■ **Instructions for the task**:
Filter the material below down to the lines with the word "parameters" and give those lines.

[[ Information provided, beginning ]]

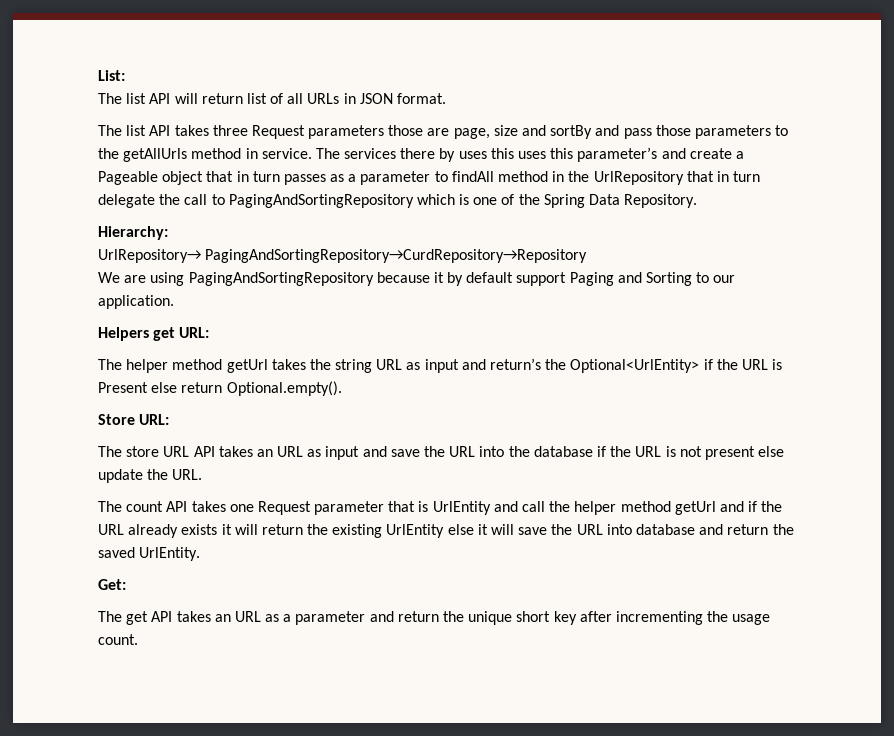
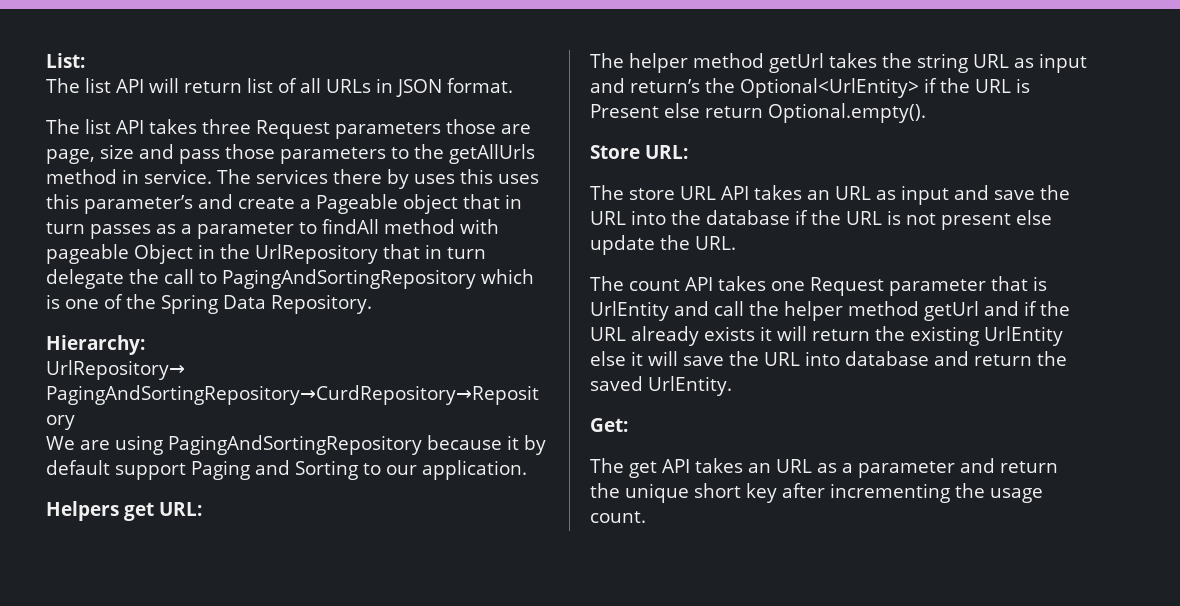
- The list API takes three Request parameters those are page, size and sortBy and pass those parameters to the getAllUrls method in service.
+ The list API takes three Request parameters those are page, size and pass those parameters to the getAllUrls method in service.
- The services there by uses this uses this parameter’s and create a Pageable object that in turn passes as a parameter to findAll method in the UrlRepository that in turn delegate the call to PagingAndSortingRepository which is one of the Spring Data Repository.
+ The services there by uses this uses this parameter’s and create a Pageable object that in turn passes as a parameter to findAll method with pageable Object in the UrlRepository that in turn delegate the call to PagingAndSortingRepository which is one of the Spring Data Repository.

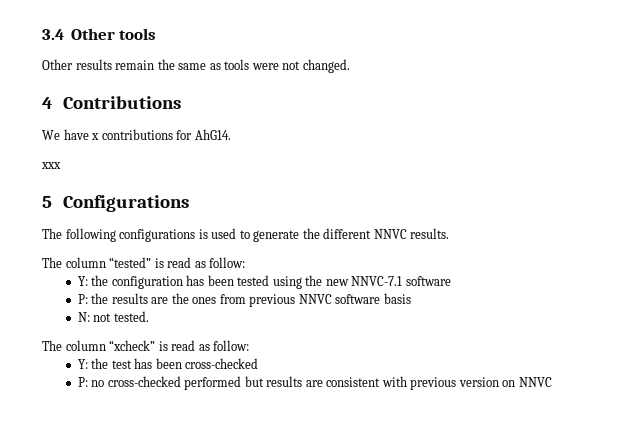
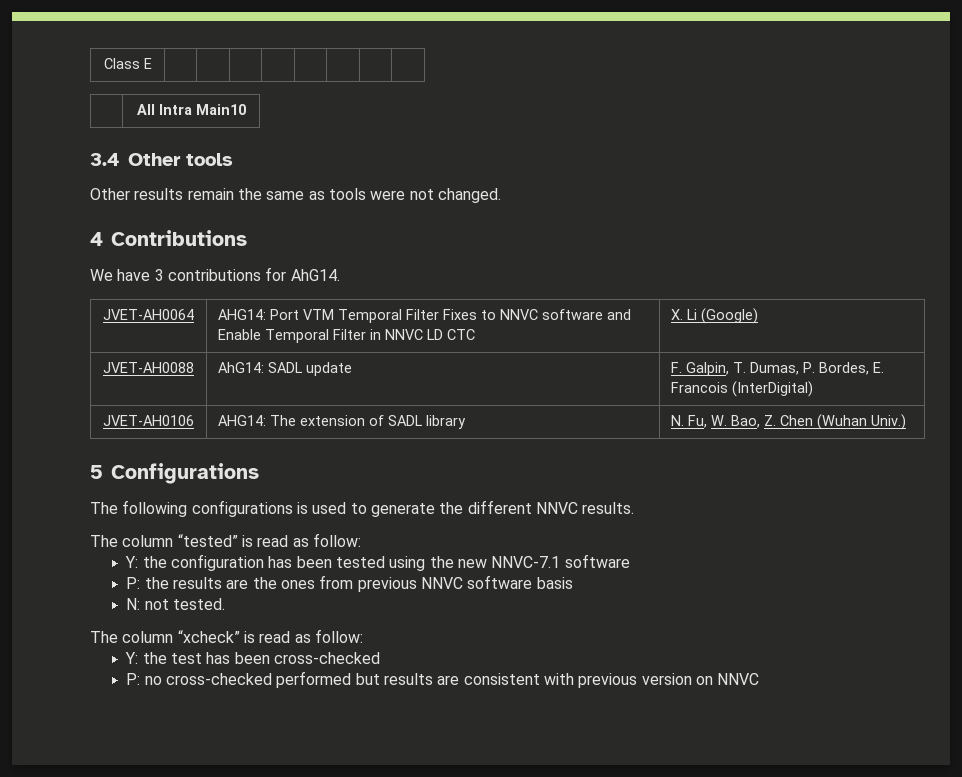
+ Class E | | | | | | | |
+ | All Intra Main10
- We have x contributions for AhG14.
+ We have 3 contributions for AhG14.
- xxx
+ JVET-AH0064 | AHG14: Port VTM Temporal Filter Fixes to NNVC software and Enable Temporal Filter in NNVC LD CTC | X. Li (Google)
+ JVET-AH0088 | AhG14: SADL update | F. Galpin, T. Dumas, P. Bordes, E. Francois (InterDigital)
+ JVET-AH0106 | AHG14: The extension of SADL library | N. Fu, W. Bao, Z. Chen (Wuhan Univ.)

[[ Information provided, end ]]

■ **Task solution**:
- The list API takes three Request parameters those are page, size and sortBy and pass those parameters to the getAllUrls method in service.
+ The list API takes three Request parameters those are page, size and pass those parameters to the getAllUrls method in service.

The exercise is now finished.